¿Conoce a alguien con diabetes?

Casi la mitad de los adultos con diabetes tipo 2 no alcanzan el control de glucosa estándar.
Casi la mitad de los adultos con diabetes tipo 2 no alcanzan el control de glucosa estándar.
Foto: Impremedia

Yo sí. Mi mamá tiene diabetes tipo dos. Cuando ella come saludable y hace ejercicio, no tiene mucha necesidad de tomar medicamentos recetados para controlar su enfermedad. Pero cuando come alimentos con carbohidratos altos como pan y tortillas, su azúcar aumenta más de lo normal y eso debilita su cuerpo.

Mi madre todavía no necesita insulina, pero la necesitará si no se cuida a sí misma. Al contrario, personas con diabetes tipo 1 no tienen opción y necesitan usar insulina para controlar sus niveles de azúcar en la sangre y prevenir complicaciones debilitantes e incluso mortales.

Diariamente, 7.5 millones de personas en los Estados Unidos dependen de la insulina para controlar su diabetes. Pero muchos están batallando al pagar su medicamentos.

El precio de la insulina se está disparando.
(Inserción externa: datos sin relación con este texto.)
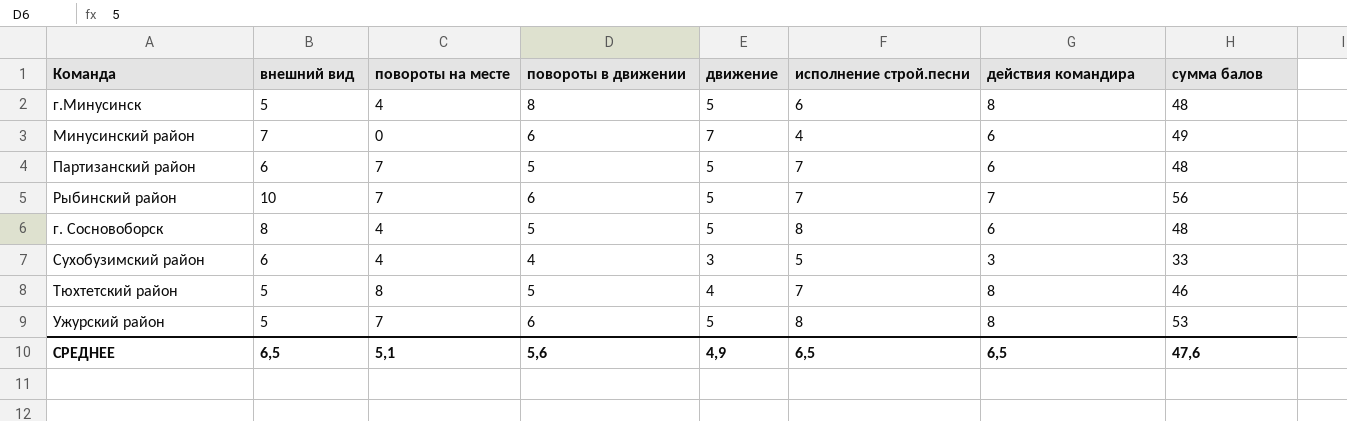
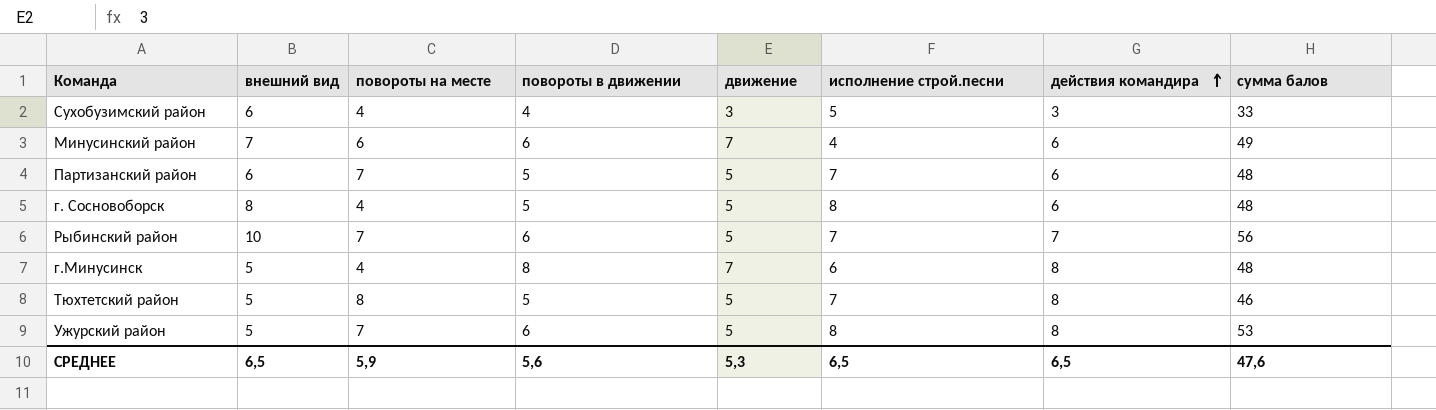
row order: none -> действия командира ascending
Минусинский район | повороты на месте: 0 -> 6
г.Минусинск | движение: 5 -> 7
Тюхтетский район | движение: 4 -> 5
СРЕДНЕЕ | повороты на месте: 5,1 -> 5,9
СРЕДНЕЕ | движение: 4,9 -> 5,3

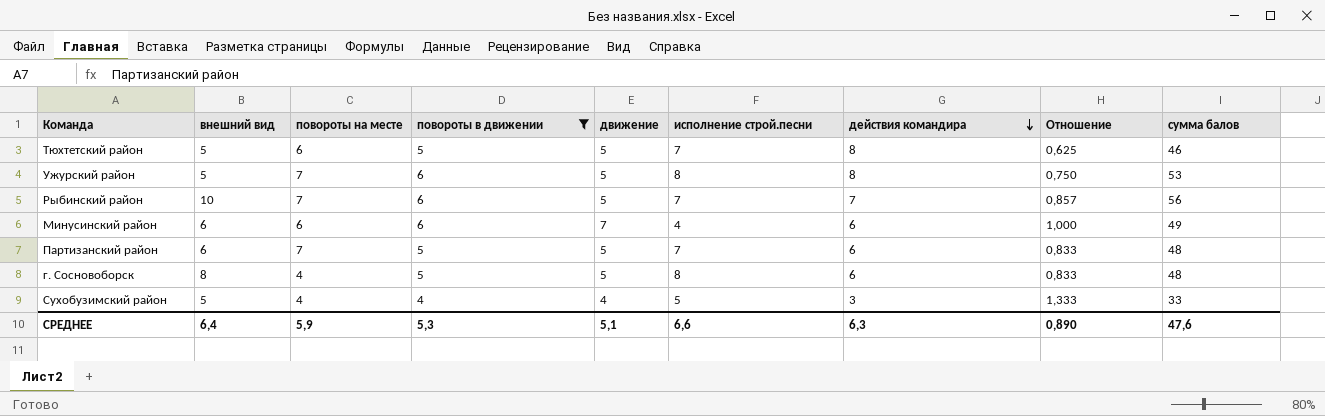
filter: none -> повороты в движении != 8
row order: действия командира ascending -> действия командира descending
column Отношение | formula: none -> [повороты в движении] / [действия командира]
Тюхтетский район | повороты на месте: 8 -> 6
Минусинский район | внешний вид: 7 -> 6
Сухобузимский район | внешний вид: 6 -> 5
Сухобузимский район | движение: 3 -> 4
СРЕДНЕЕ | внешний вид: 6,5 -> 6,4
СРЕДНЕЕ | повороты в движении: 5,6 -> 5,3
СРЕДНЕЕ | движение: 5,3 -> 5,1
СРЕДНЕЕ | исполнение строй.песни: 6,5 -> 6,6
СРЕДНЕЕ | действия командира: 6,5 -> 6,3

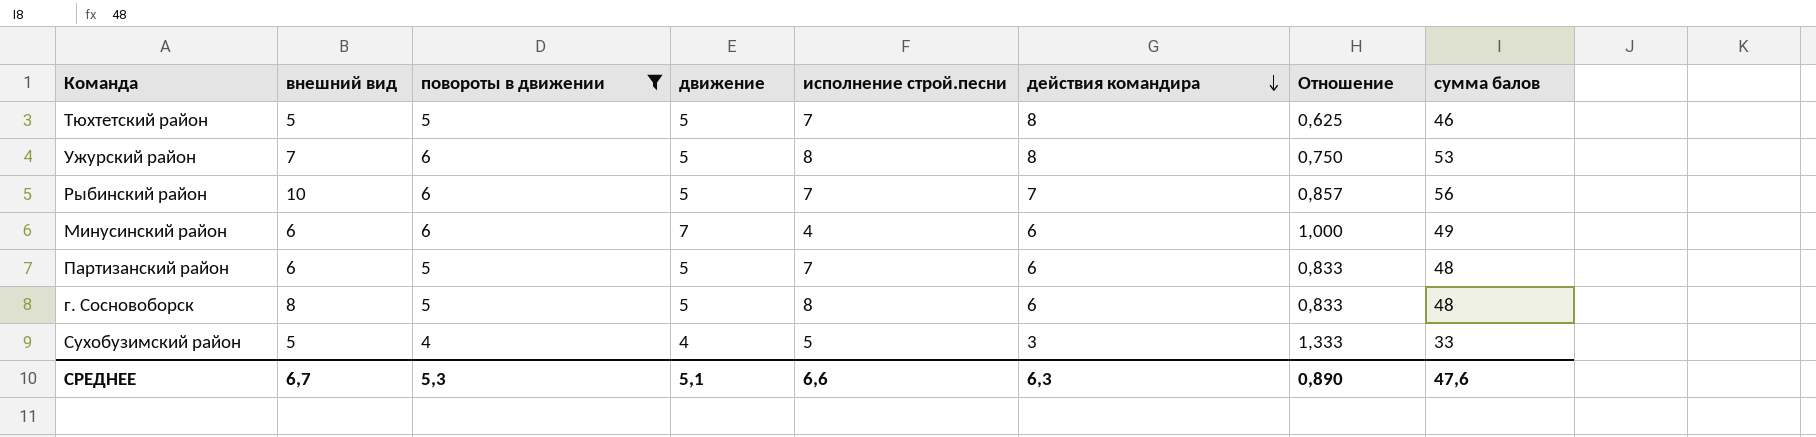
column повороты на месте | position: 3 -> none
Ужурский район | внешний вид: 5 -> 7
СРЕДНЕЕ | внешний вид: 6,4 -> 6,7

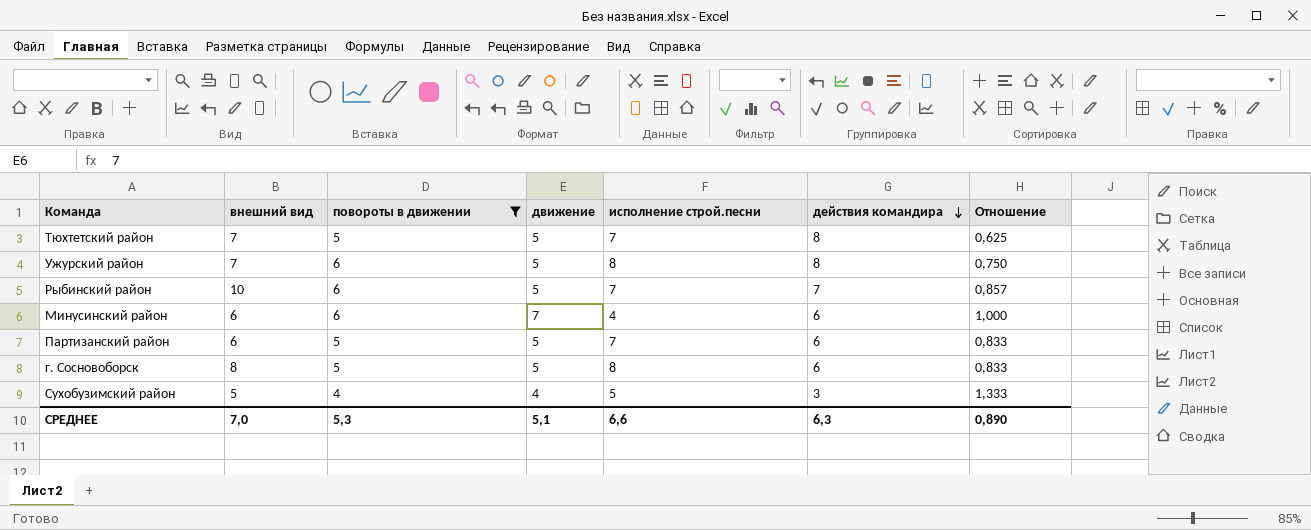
column сумма балов | position: 8 -> none
Тюхтетский район | внешний вид: 5 -> 7
СРЕДНЕЕ | внешний вид: 6,7 -> 7,0

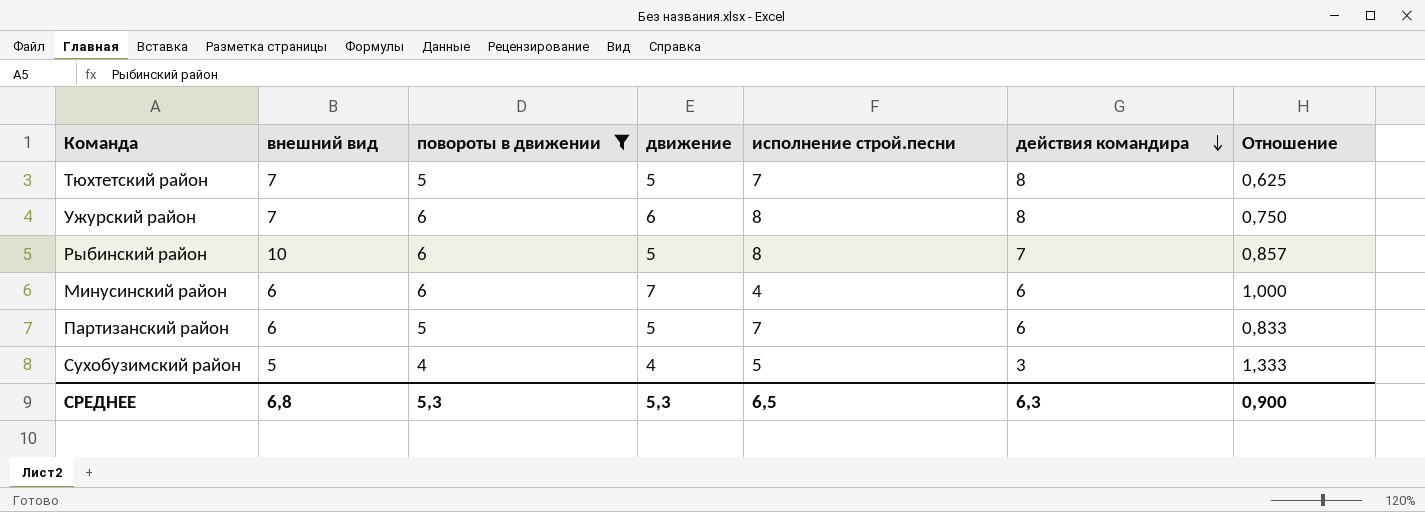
row г. Сосновоборск: 8 | 5 | 5 | 8 | 6 | 0,833 -> none
Ужурский район | движение: 5 -> 6
Рыбинский район | исполнение строй.песни: 7 -> 8
СРЕДНЕЕ | внешний вид: 7,0 -> 6,8
СРЕДНЕЕ | движение: 5,1 -> 5,3
СРЕДНЕЕ | исполнение строй.песни: 6,6 -> 6,5
СРЕДНЕЕ | Отношение: 0,890 -> 0,900

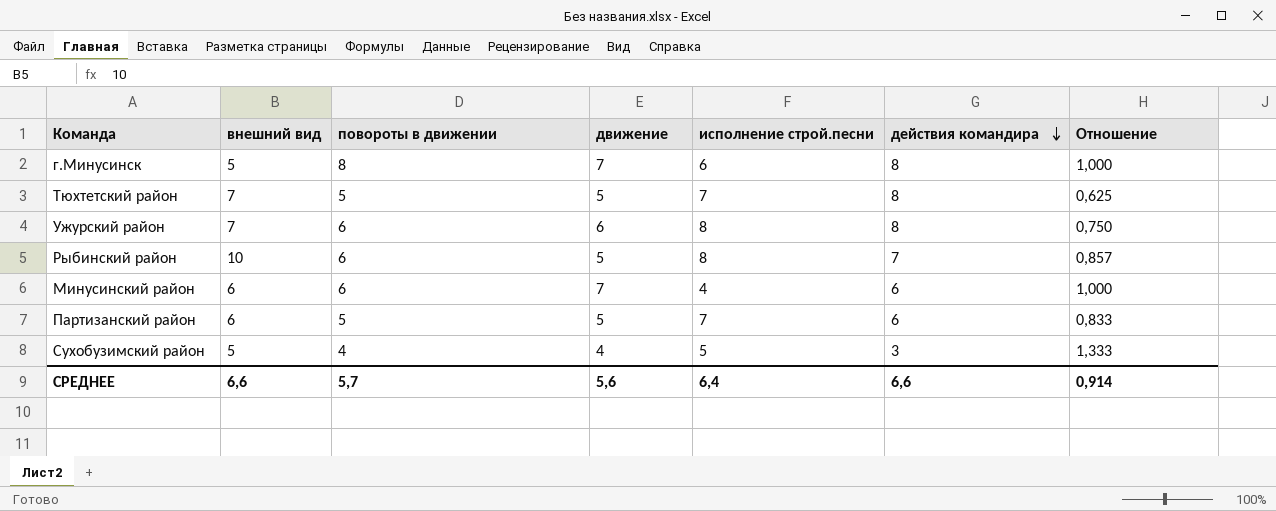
filter: повороты в движении != 8 -> none
СРЕДНЕЕ | внешний вид: 6,8 -> 6,6
СРЕДНЕЕ | повороты в движении: 5,3 -> 5,7
СРЕДНЕЕ | движение: 5,3 -> 5,6
СРЕДНЕЕ | исполнение строй.песни: 6,5 -> 6,4
СРЕДНЕЕ | действия командира: 6,3 -> 6,6
СРЕДНЕЕ | Отношение: 0,900 -> 0,914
Cuando se inventó por primera vez, la patente de insulina se vendió por $1. Los inventores querían que todos los que necesitaban el medicamento pudieran pagarlo. Casi un siglo después, los pacientes ahora pagan más de $400 al mes, a pesar de que el costo de fabricación de las insulinas varía de $ 2.28 a $6.34 por frasco.

El aumento de los costos ha hecho que el acceso a la insulina sea mucho más difícil para las personas con diabetes que tienen bajos ingresos, tienen planes de salud con deducibles altos, son beneficiarios de la Parte D de Medicare o no tienen seguro.

En el Congreso, el Comité de Energía y Comercio de la Cámara de Representantes acaba de tener audiencias sobre este tema. Como miembro del Subcomité de Salud, he luchado para hacer responsable a las compañías farmacéuticas y a otros en la cadena de medicamentos.

En particular, he estado luchando por comunidades latinas que tienen más probabilidades de desarrollar esta enfermedad, sufrir complicaciones por la diabetes, sufrir amputaciones relacionadas con la diabetes y morir a causa de la diabetes. Lo sé porque mi distrito, cuál tiene casi 90 por ciento afroamericanos y latinos, tiene la tasa más alta de diabetes en todo el estado de California.

Las personas en mi distrito me han dicho cantidad de veces que ya no pueden pagar su insulina. Los precios son tan altos que muchos recurren a medidas desesperadas, como usar insulina expirada, racionar su medicamento o no tomarlo por completo. Esto no solo es peligroso, sino que también puede provocar infecciones recurrentes, problemas en el riñón y los ojos, enfermedades del corazón, e incluso la muerte.

Por mucho tiempo, la gente de este país ha exigido que el Congreso tome medidas para reducir los costos de los medicamentos recetados, incluyendo la insulina. Este mes, la Cámara de Representantes aprobó H.R 987, la Acta de Fortalecimiento de la Atención Médica y la Reducción de los Costos de los Medicamentos Recetados, una importante ley que aborda los crecientes costos de los medicamentos.

Aunque queda mucho por hacer para reducir el costo de las medicinas recetadas, este proyecto de ley es primer paso importante hacia la asequibilidad de la insulina. Estoy orgullosa de haberme unido con mis colegas para aprobar esta importante legislación que permitirá que los medicamentos genéricos ingresen al mercado, aumentara la competencia y mantendrá bajos los precios de las medicinas para las personas en mi distrito y en el resto del país.

Ahora, depende de mis colegas en el Senado que aprueben este proyecto de ley para asegurar que la insulina sea asequible y accesible para todas las personas que la necesitan.

*Nanette Díaz Barragán es congresista del distrito 44 de California en los Estados Unidos.